“Voici pourquoi je suis si impatiente”
Une dame vient me voir en consultation. Elle découvre au cours de sa thérapie un souvenir qu’elle avait totalement enfoui : quand elle avait 4 ans, un jour ses parents sont partis en week-end et ils l’ont laissée avec sa nounou et son mari. Les souvenirs sont remontés petit à petit, tout doucement, tellement ce qu’elle a subi était violent et maltraitant. “Cela a été pour moi le week end de l’horreur. Ils m’ont humiliée, humiliée, humiliée, abusée, maltraitée. Lui était très méchant, il m’a terrorisée. J’étais tellement terrifiée à la fin du week-end, que rien n’est jamais sorti de ma bouche. Je n’ai rien dit à mes parents, qui ne se sont rendus compte de rien.” “Pendant des heures, j’ai tellement attendu mes parents, je les ai tellement attendus. Les personnes présentes se moquaient de moi en me disant : “Ils ne viendront pas te chercher, tes parents. Cela ne sert à rien de les attendre, ni de les appeler.” Cette attente a été interminable. Je n’ai jamais autant voulu que quelqu’un revienne auprès de moi. Mais quand mes parents sont revenus, c’était trop tard, le mal était fait. J’étais déjà morte à l’intérieur, je n’attendais plus rien. Cela a créé une distance infinie entre moi et mes parents, distance qui est toujours restée.”

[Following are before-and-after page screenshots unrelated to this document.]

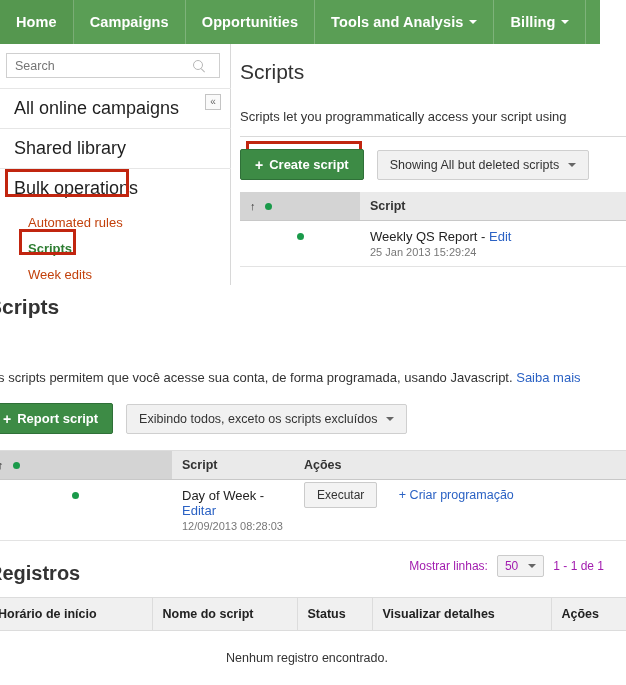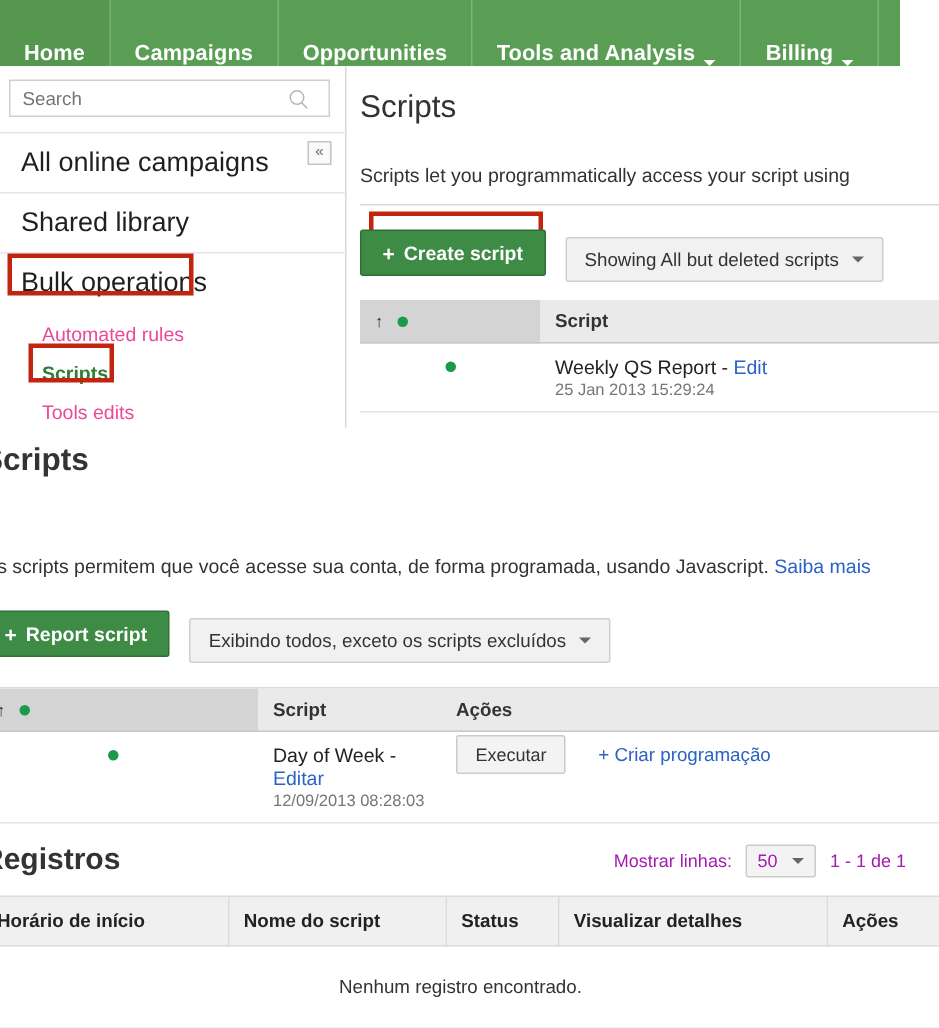--- a/index.html
+++ b/index.html
@@ -12,21 +12,21 @@
   }
   #root { position: relative; width: 626px; height: 685px; background:#fff; }
 
   
   .topnav {
     position: absolute; left: 0; top: 0; width: 600px; height: 44px;
     background: #5a9e55;
     display: flex; align-items: stretch;
   }
   .nav-item {
-    display: flex; align-items: flex-end; justify-content: center;
+    display: flex; align-items: center; justify-content: center;
     padding: 0 16px;
     color: #ffffff;
     font-size: 14.5px; font-weight: bold;
     letter-spacing: .1px;
     white-space: nowrap;
     border-right: 1px solid rgba(255,255,255,0.22);
     cursor: pointer;
   }
   .nav-item.active { background: #55974f; }
   .nav-item .caret {
@@ -72,21 +72,21 @@
     position: absolute; left: 0; width: 231px;
     border-top: 1px solid #e6e6e6;
     display: flex; align-items: center;
   }
   .side-major {
     font-size: 18px; font-weight: normal; color: #1f1f1f;
     padding-left: 14px;
   }
   .side-minor {
     position: absolute; left: 0; width: 231px;
-    font-size: 13px; color: #ec4899;
+    font-size: 13px; color: #c2410c;
     padding-left: 28px;
   }
   .side-minor.sel { color: #2e7d32; font-weight: bold; }
 
   .collapse-btn {
     position: absolute; right: 9px; top: 50px;
     width: 16px; height: 16px;
     border: 1px solid #c4c4c4; background: #fafafa;
     color: #6b6b6b; font-size: 10px; line-height: 14px; text-align: center;
     cursor: pointer;
@@ -120,21 +120,21 @@
     padding: 7px 14px;
     display: inline-flex; align-items: center; gap: 6px;
     cursor: pointer; white-space: nowrap;
   }
   .plus { font-size: 14px; font-weight: bold; line-height: 1; }
   .btn-grey {
     background: #f1f1f1; color: #333;
     border: 1px solid #cfcfcf; border-radius: 2px;
     font-size: 12.5px; padding: 7px 12px;
     display: inline-flex; align-items: center; gap: 9px;
-    cursor: pointer; white-space: nowrap; margin-top: 9px;
+    cursor: pointer; white-space: nowrap;
   }
   .caret-dark {
     width: 0; height: 0;
     border-left: 4px solid transparent;
     border-right: 4px solid transparent;
     border-top: 4px solid #666;
   }
 
   
   table.grid { border-collapse: collapse; font-size: 12.5px; }
@@ -240,21 +240,21 @@
 
     <div class="side-minor" style="top:166px; height:26px; line-height:26px;">
       <span>Automated rules</span>
     </div>
 
     <div class="side-minor sel" style="top:192px; height:26px; line-height:26px;">
       <span>Scripts</span>
     </div>
 
     <div class="side-minor" style="top:218px; height:26px; line-height:26px;">
-      <span>Tools edits</span>
+      <span>Week edits</span>
     </div>
 
     <div class="collapse-btn">
       <span>«</span>
     </div>
   </div>
 
   <div class="annot" style="left:5px; top:169px; width:124px; height:28px;"></div>
   <div class="annot" style="left:19px; top:229px; width:57px; height:26px;"></div>
   <div class="annot" style="left:246px; top:141px; width:116px; height:35px;"></div>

Elle comprend enfin : comme une illumination : “C’est pour ça que je suis si impatiente, je comprends maintenant pourquoi je ne supporte pas d’attendre. Je ne suis jamais en avance à un rendez-vous, je suis toujours au moins 3 minutes en retard, c’est pour ne jamais avoir à attendre quelqu’un. C’est logique parce qu’au fond de moi, attendre quelqu’un, est égal à être maltraité. C’est aussi pour ça que je déprime quand mon mari sort avec ses copains ou qu’il est au travail et que je suis à la maison. C’est parce que j’ai l’impression de l’attendre. Je ne comprenais pas pourquoi j’étais si triste à chaque fois qu’il sortait. Je culpabilisais de ressentir ça parce qu’il a bien le droit de sortir avec ses amis. Maintenant je comprends. C’est tellement logique. Cela explique tellement de choses : mon impatience, pourquoi je déteste attendre. L’ironie du sort c’est que le défaut principal de mon premier amour était d’arriver très en retard à chacun de nos rendez-vous. Pour moi c’était rédhibitoire mais je suis quand même restée avec lui un certain nombre d’années. Et je passais mon temps à être en colère contre lui parce qu’il était en retard. Comme si cette relation avait reproduit 1000 fois ma pire blessure. Heureusement que je suis en train de la soigner.”